Por él mismo, seguramente Fidel Castro nunca hubiera elaborado un concepto de Revolución. No le hacía falta y, de cara a su vida, hasta parecería redundante. Su trayectoria fue, línea a línea, el manual más completo de la rebeldía en función de mejorar el mundo, pero tal era su compromiso con la Cuba del mañana que un día presentó, en la aparente volatilidad de un discurso, la definición rápidamente arraigada que necesitamos en la Isla para cuidar en su ausencia el camino de la audacia.
Aclarado entonces que el concepto de Revolución es para mí el mejor autorretrato que nos dejara Fidel, paso a detenerme en una parte de la definición que me interesa sobremanera: “es convicción profunda de que no existe fuerza en el mundo capaz de aplastar la fuerza de la verdad y las ideas”. De Céspedes a Raúl, pasando por esas cumbres que son Martí y el propio Fidel, la Historia de Cuba es ese entendimiento: las ideas no se matan… ni se mueren.
Así como supo cuándo había que atacar un cuartel o lanzarse al mar en un yate que más bien era semilla del Ejército que creció a la altura de la Sierra más alta que tenemos, Fidel fue desde el primer día del primer enero un incansable sembrador de creatividad que elaboró en su momento la batalla de ideas, el programa integral que asumió, en otras condiciones, aquel “¡ganémosla a pensamiento!” con que su Maestro primordial llamó a enfrentar la guerra que en el campo ideológico se plantó a Cuba desde el principio.

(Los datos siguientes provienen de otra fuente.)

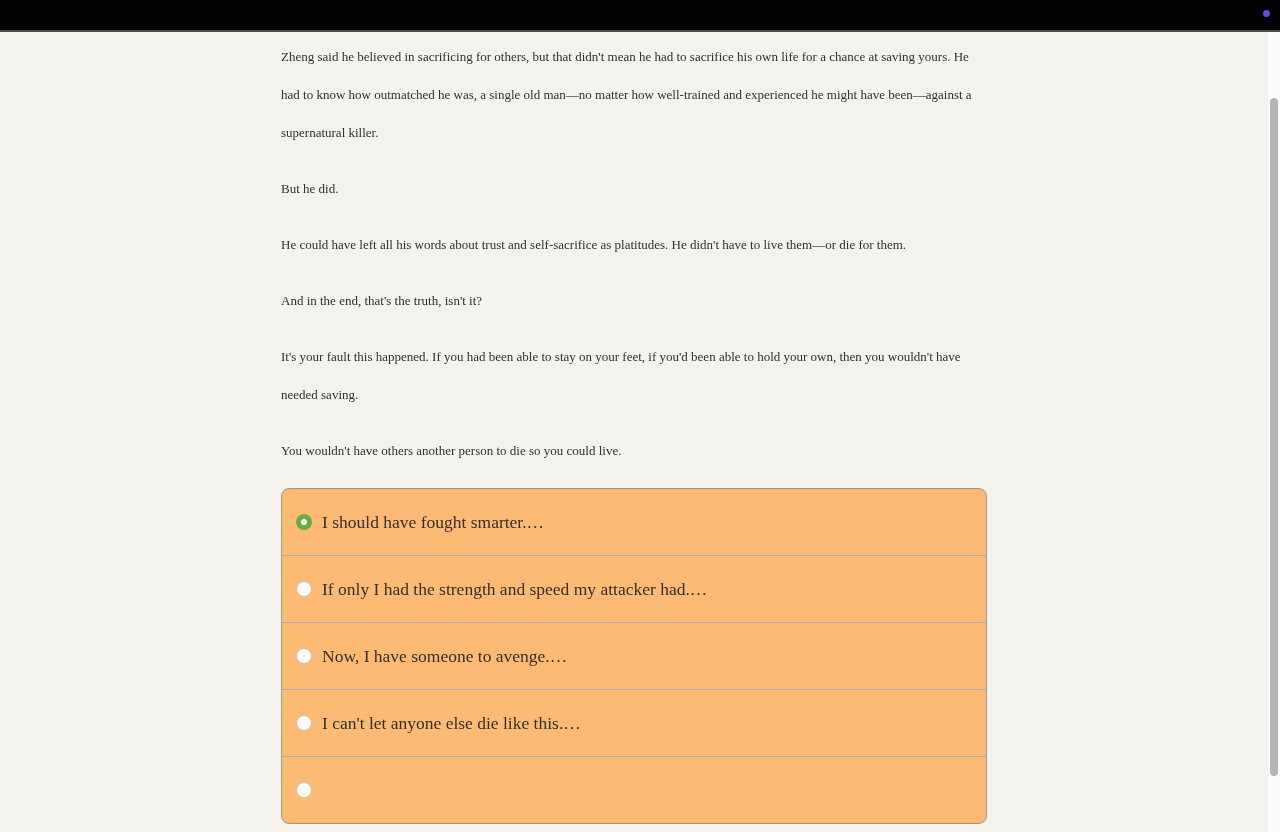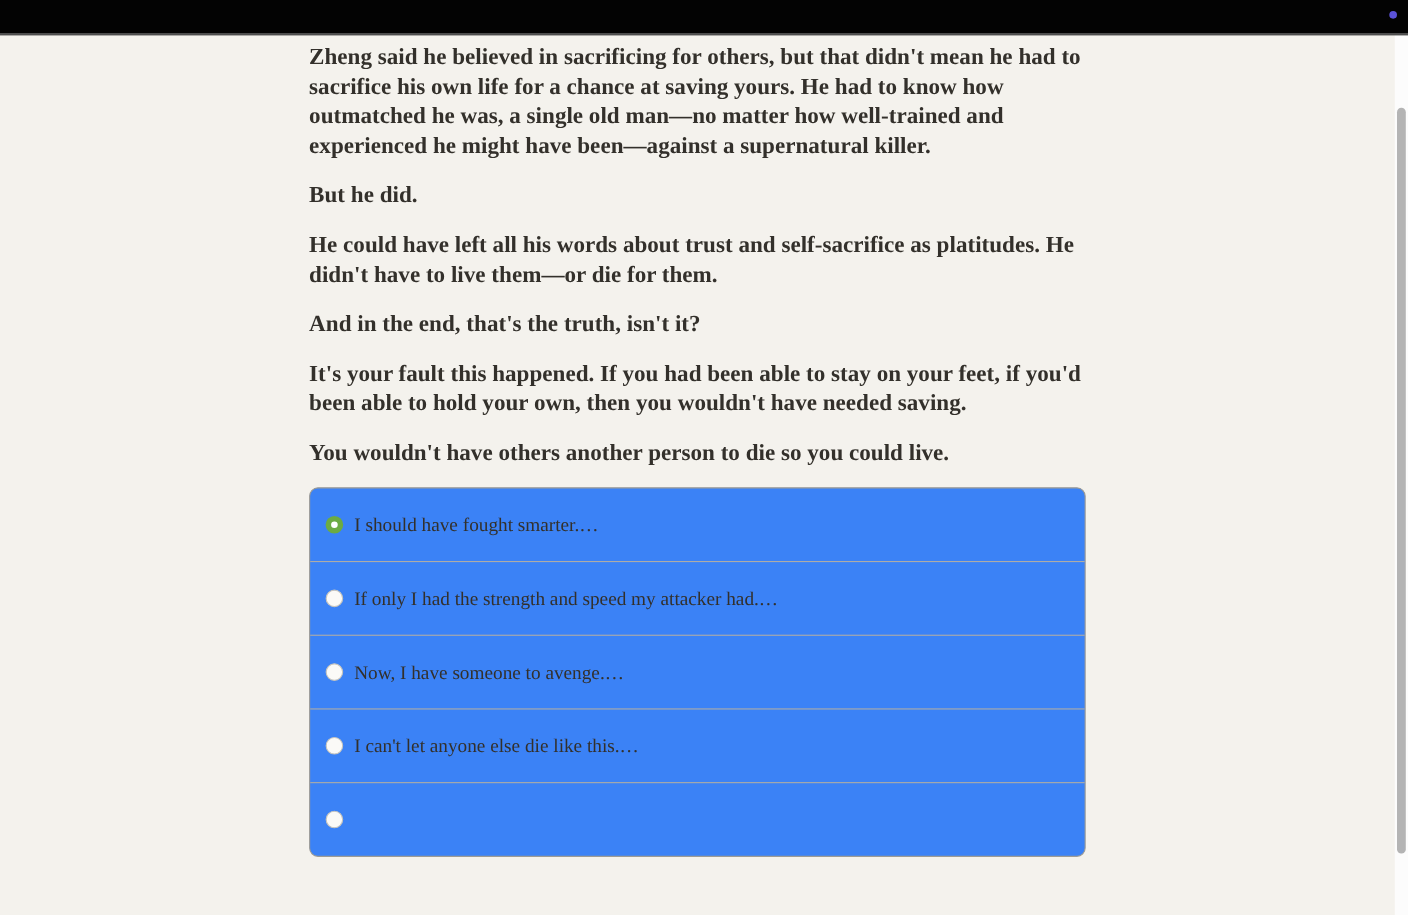--- a/index.html
+++ b/index.html
@@ -72,9 +72,8 @@
   }
   .column p {
     margin: 0 0 18px 0;
-    font-size: 21px;
-    line-height: 27px;
-    font-weight: bold;
+    font-size: 13px;
+    line-height: 38px;
   }
   
   .choices {

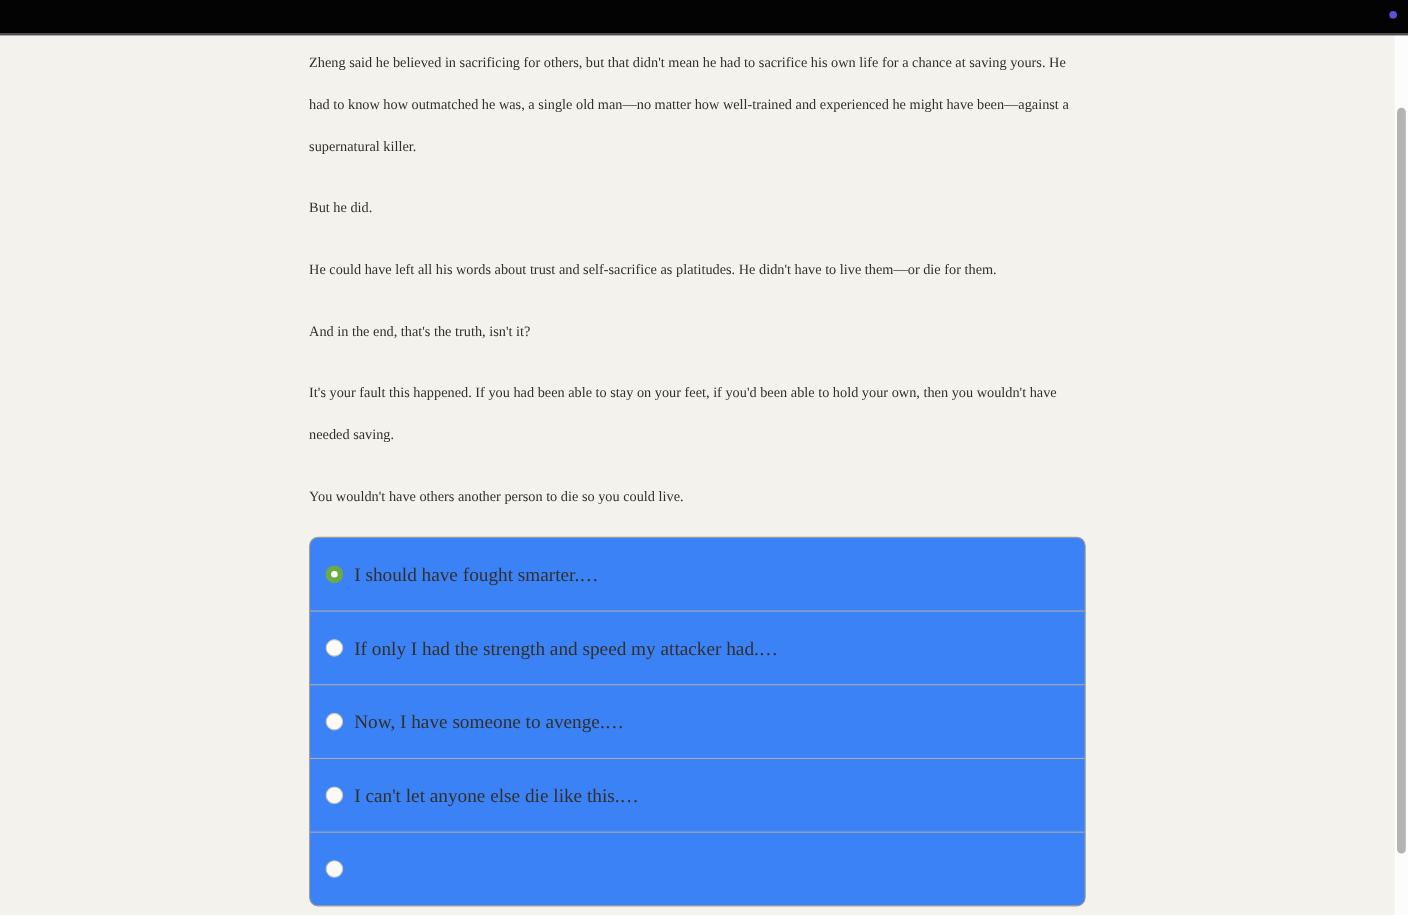--- a/index.html
+++ b/index.html
@@ -80,7 +80,7 @@
     margin-top: 3px;
     border: 1px solid #9d9b94;
     border-radius: 8px;
-    background: #3b82f6;
+    background: #fdba74;
     box-sizing: border-box;
   }
   .choice-row {

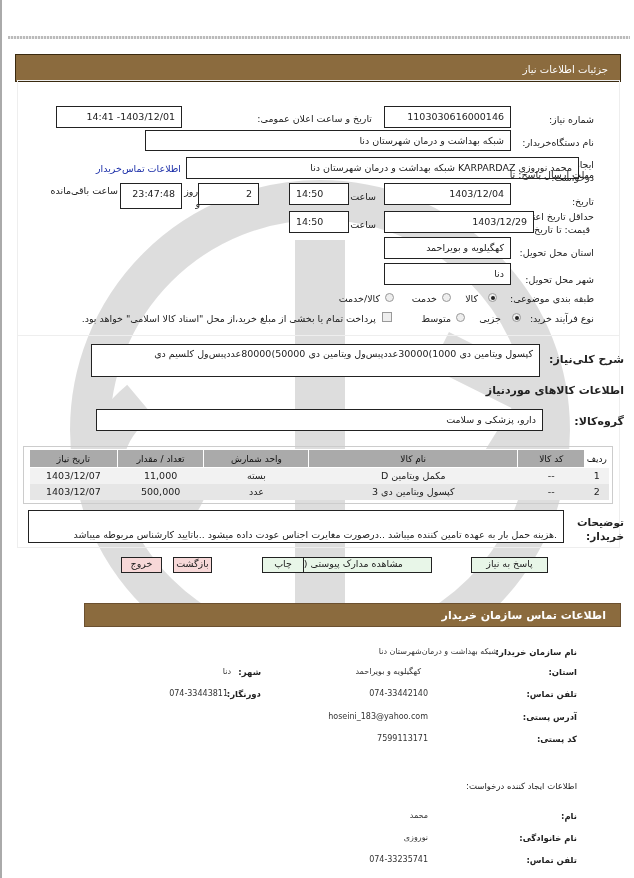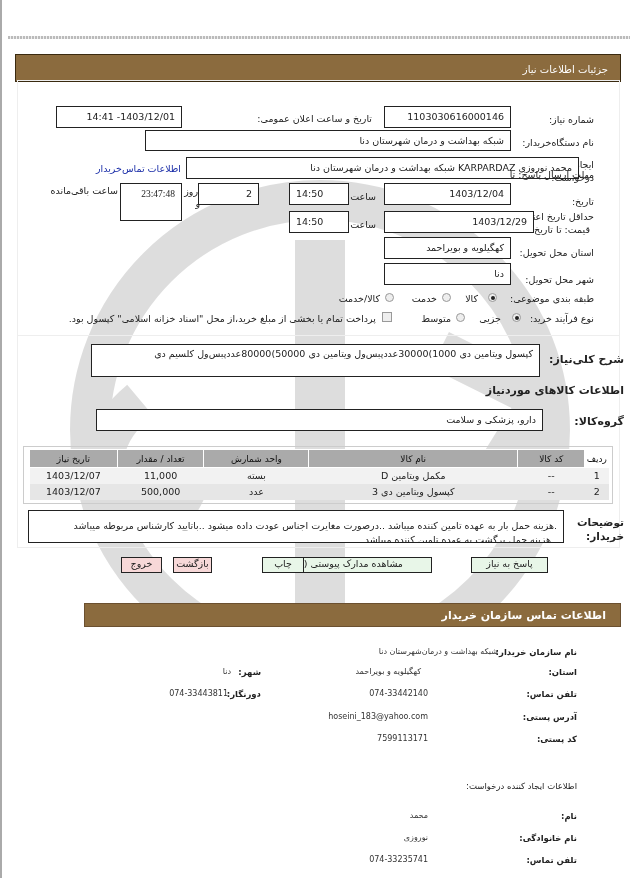--- a/index.html
+++ b/index.html
@@ -73,7 +73,7 @@
 <div class="box" style="left:198px; top:183px; width:61px; height:22px;">2</div>
 <span class="lbl" style="right:436px; top:185px;">روز</span>
 <span class="lbl" style="right:434px; top:197px;">و</span>
-<div class="box" style="left:120px; top:183px; width:62px; height:38px;font-family:Liberation Serif, serif;">23:47:48</div>
+<div class="box" style="left:120px; top:183px; width:62px; height:26px;">23:47:48</div>
 <span class="lbl" style="right:516px; top:184px;">ساعت باقی‌مانده</span>
 
 <span class="lbl" style="right:40px; top:210px;">حداقل تاریخ اعتبار</span>

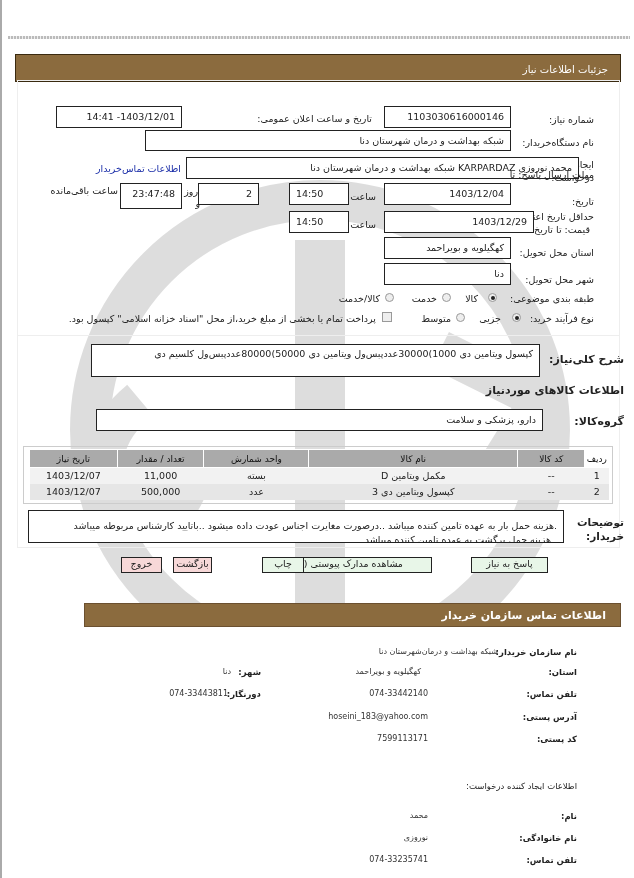--- a/index.html
+++ b/index.html
@@ -101,7 +101,7 @@
 <span class="radio" style="left:456px; top:313px;"></span>
 <span class="lbl" style="right:183px; top:312px;">متوسط</span>
 <span class="check" style="left:382px; top:312px;"></span>
-<span class="lbl" style="right:258px; top:312px;">پرداخت تمام یا بخشی از مبلغ خرید،از محل "اسناد خزانه اسلامی" کپسول بود.</span>
+<span class="lbl" style="right:258px; top:312px;">پرداخت تمام یا بخشی از مبلغ خرید،از محل "اسناد کالا اسلامی" خواهد بود.</span>
 
 <div class="card2"></div>
 

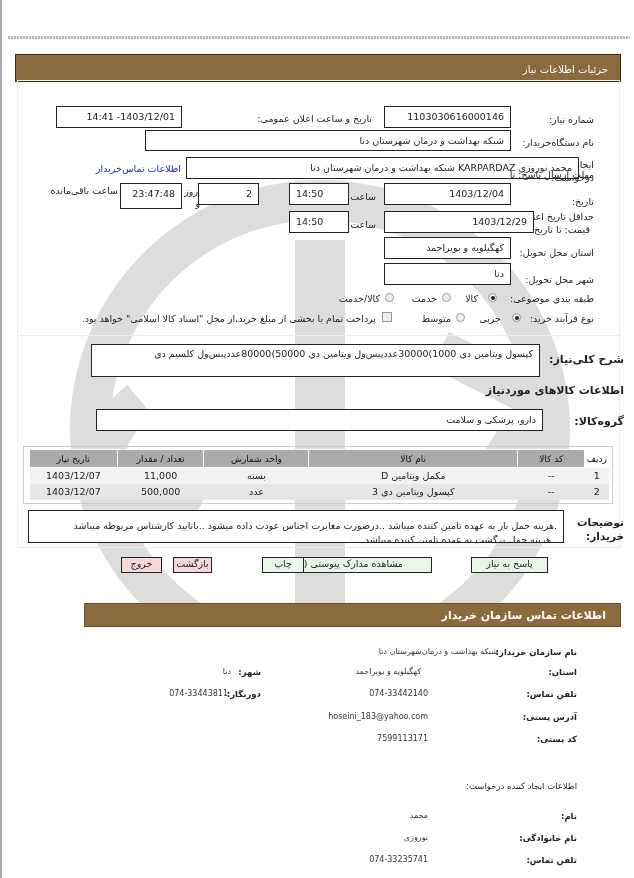--- a/index.html
+++ b/index.html
@@ -149,7 +149,7 @@
 
 <span class="lbl bold" style="right:10px; top:516px; font-size:10.5px;">توضیحات</span>
 <span class="lbl bold" style="right:10px; top:530px; font-size:10.5px;">خریدار:</span>
-<div class="box" style="left:28px; top:510px; width:536px; height:33px; line-height:14px; padding-top:8px; white-space:normal;">
+<div class="box" style="left:28px; top:510px; width:536px; height:33px; line-height:14px; padding-top:17px; white-space:normal;">
   <div>.هزینه حمل بار به عهده تامین کننده میباشد ..درصورت مغایرت اجناس عودت داده میشود ..باتایید کارشناس مربوطه میباشد</div>
   <div>..هزینه حمل برگشت به عهده تامین کننده میباشد</div>
 </div>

El hombre que partió de Tuxpan con esta carta náutica: “si salgo, llego; si llego, entro; si entro, triunfo”, y que poco después, diezmada su expedición, le aseguró a Raúl que con solo siete fusiles sí ganaban la guerra, tuvo siempre sobre sus adversarios una ventaja desequilibrante: un manantial de avanzadas ideas. Aun los rivales que reconocieron su recurso de pelea no pudieron presentarle una respuesta a su altura, que les diera alguna posibilidad frente al Comandante invicto. Incluso, Donald Trump, que cometió la bajeza de denigrar a Fidel cuando Cuba lloraba su muerte, está vencido —sin posibilidad de “revancha” en unos cuantos siglos— por el noqueador de imperios de Birán.
La fuerza de la verdad y las ideas no solo preservó el proyecto social de los cubanos hasta hoy sino que es la principal seguridad que tenemos para llevarlo varias generaciones más allá y clavarlo en el futuro cual bandera del bien.
Fidel, ¿quién lo ignora?, estaba consciente de ello, a tal punto que en abril de este año, cuando en la clausura del VII Congreso del Partido nos hizo aquel triste comentario: “A todos nos llegara nuestro turno…”, lo calzó con otro que lo hace eterno a él y nos blinda a todos: “…pero quedarán las ideas”.
Quienes supimos desde el bautizo de la Generación del Centenario que la filiación martiana del líder no era cosa de la piel sino del corazón, vimos enseguida el parentesco patriótico de esa frase con aquel “Sé desaparecer. Pero no desaparecería mi pensamiento…” con que en su último mayo, en 1895, el Apóstol habló al futuro por medio de Manuel Mercado.
Al cabo, como seguras trincheras de ideas, ahí están los dos: en Santa Ifigenia, en los pueblos de Cuba y, sobre todo, en cada alma de cubano verdadero.
Es cierto lo que dijo el hombre-Revolución: ninguna fuerza puede aplastar la fuerza de la verdad y las ideas. Una aleación de verdad e ideas, más poderosa que sofisticados aceros, le salvó infinitas veces la vida al Comandante. Era el ideario, fórmula metalúrgica absolutamente desconocida por los enemigos de la libertad.
Fidel, que una vez ante una pregunta pública sobre su “chaleco protector”, se abrió la camisa y enseñó su pecho verde olivo, lo dejó claro: lo que llevo es un escudo moral”. La revelación desconcertaría más a sus enemigos, que seguramente comprendieron no solo que nunca podrían matarlo sino que aquel barbudo jamás llegará a morirse.